Return every line of the records, exact and in full, until you have returned the line with "[52,640,59,651] ? -> (506, 113) none", and include none of the pictures.

[Change detection data]
----

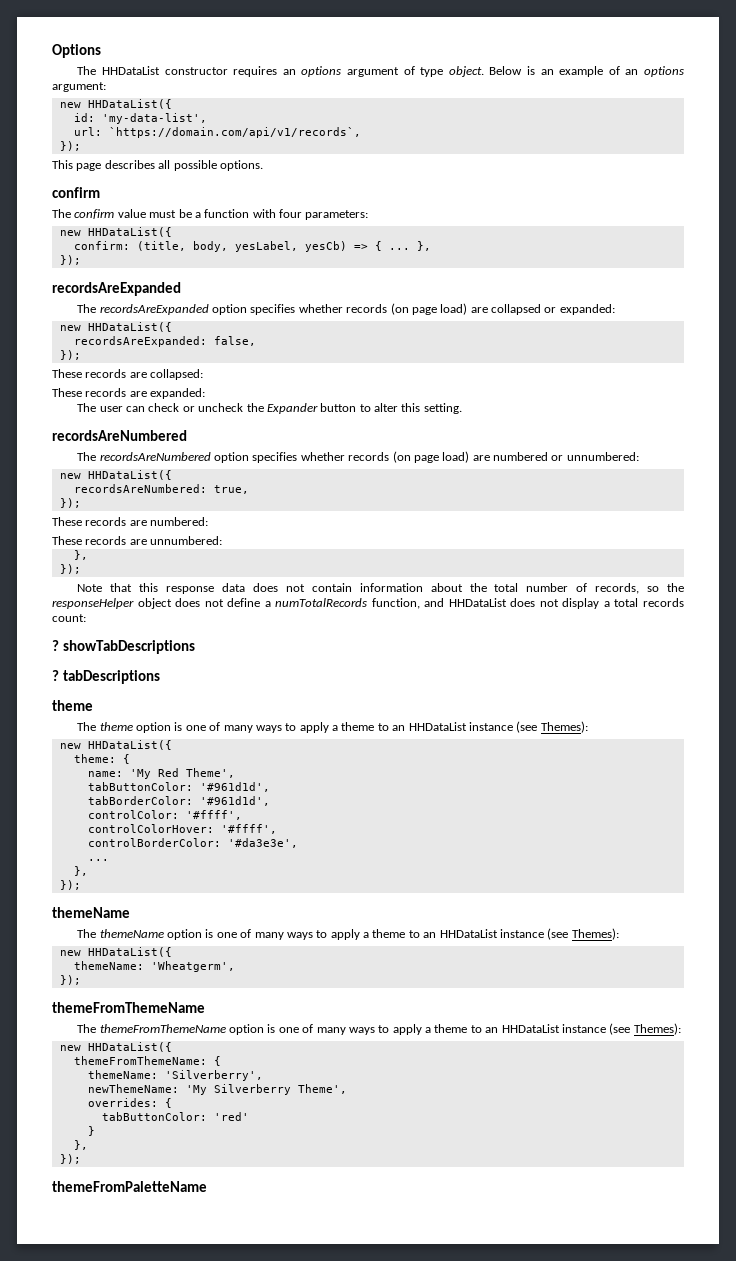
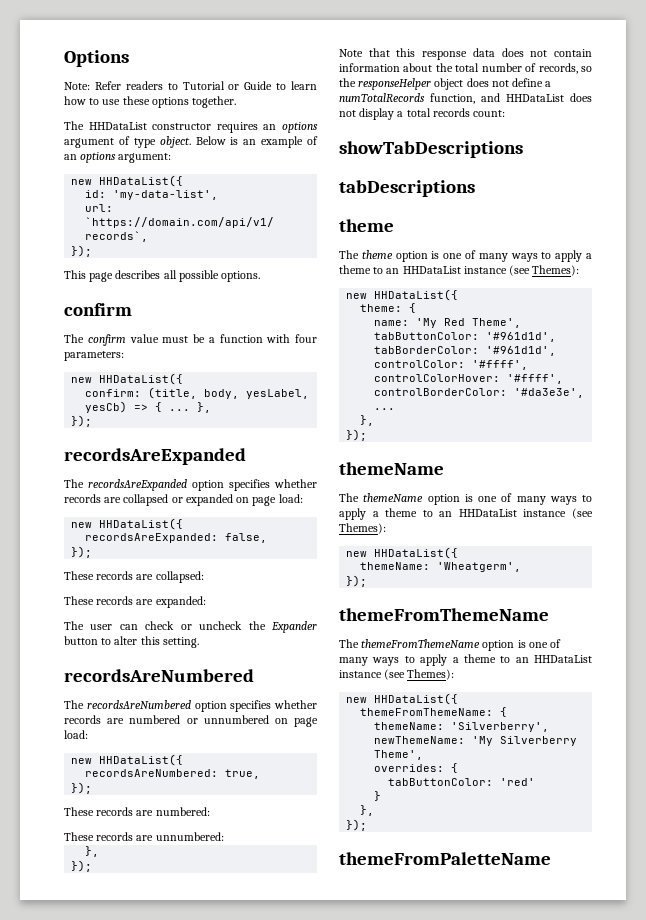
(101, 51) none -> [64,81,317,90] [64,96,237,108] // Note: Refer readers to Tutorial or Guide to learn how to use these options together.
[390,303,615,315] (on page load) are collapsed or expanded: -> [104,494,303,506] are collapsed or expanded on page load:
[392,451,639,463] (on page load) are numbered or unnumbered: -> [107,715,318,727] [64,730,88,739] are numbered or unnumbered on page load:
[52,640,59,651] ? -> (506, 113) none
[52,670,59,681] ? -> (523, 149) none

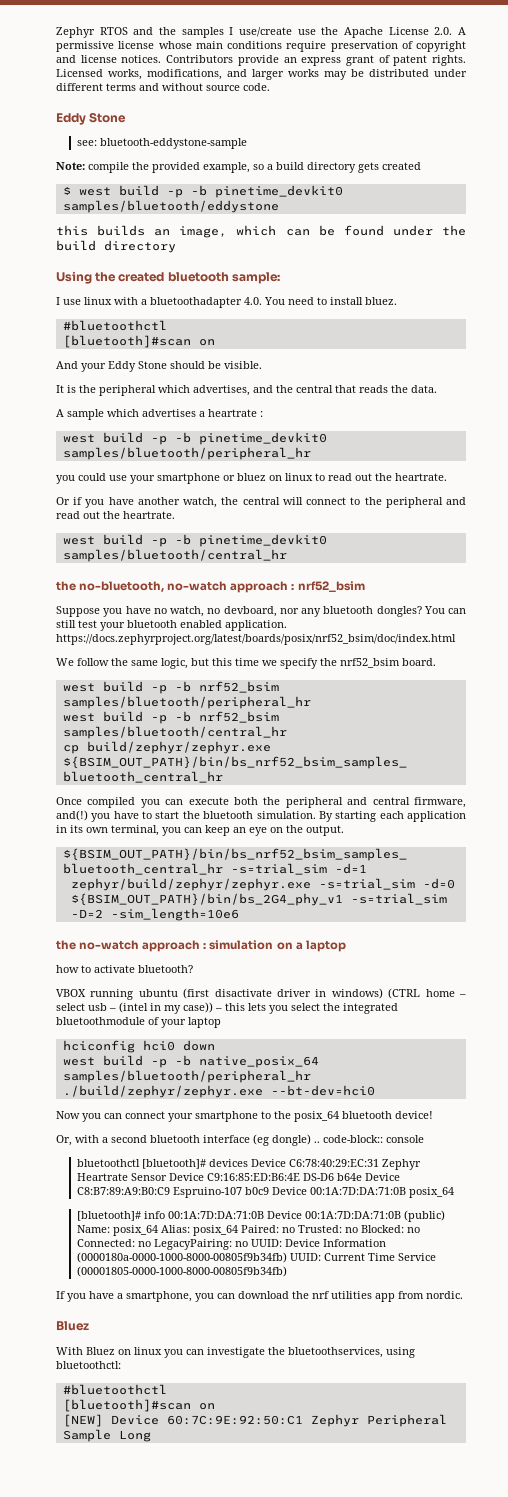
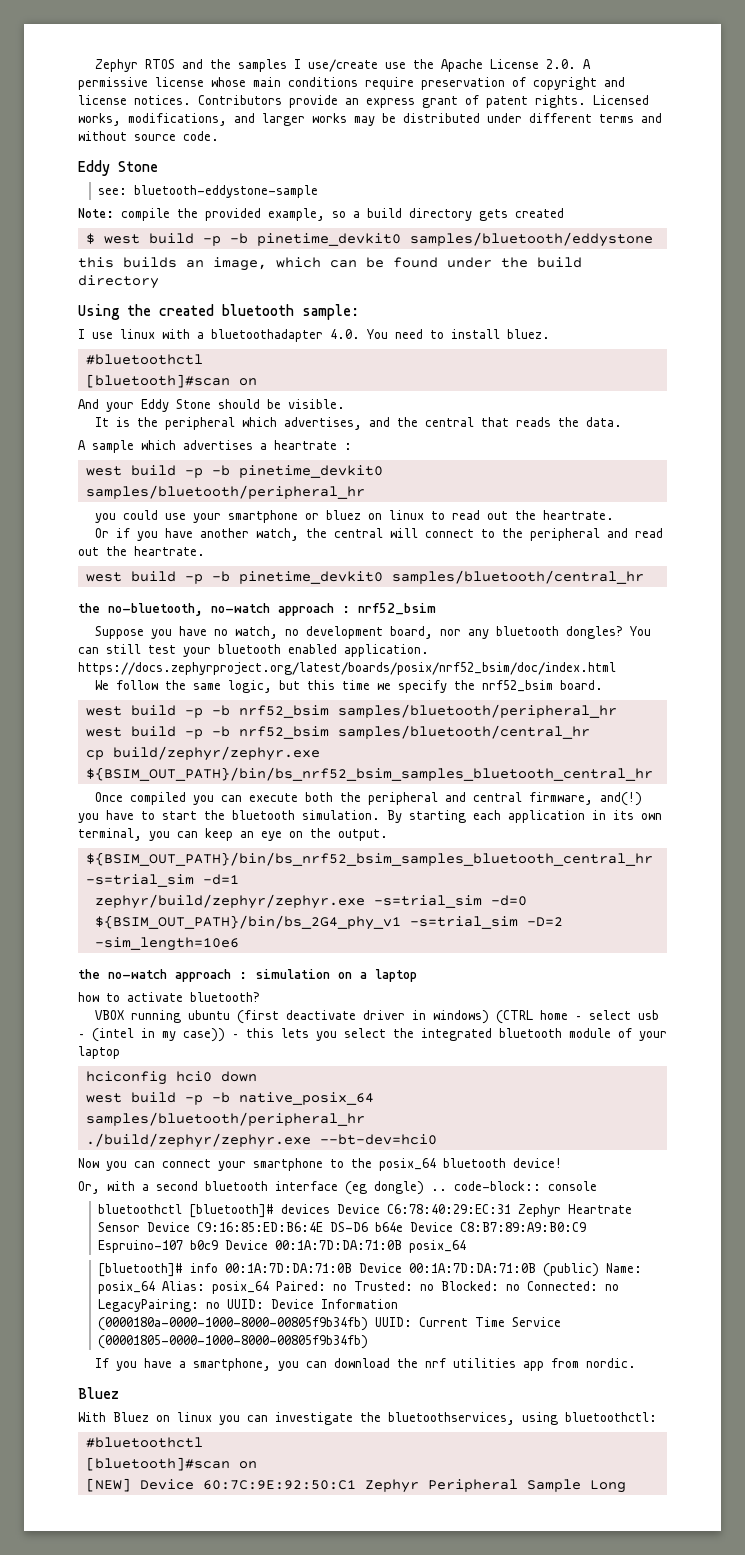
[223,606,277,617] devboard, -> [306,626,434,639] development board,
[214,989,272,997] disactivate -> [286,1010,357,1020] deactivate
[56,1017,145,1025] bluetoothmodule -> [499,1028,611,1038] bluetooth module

----

• Result:
(101, 51) none -> [64,81,317,90] [64,96,237,108] // Note: Refer readers to Tutorial or Guide to learn how to use these options together.
[390,303,615,315] (on page load) are collapsed or expanded: -> [104,494,303,506] are collapsed or expanded on page load:
[392,451,639,463] (on page load) are numbered or unnumbered: -> [107,715,318,727] [64,730,88,739] are numbered or unnumbered on page load:
[52,640,59,651] ? -> (506, 113) none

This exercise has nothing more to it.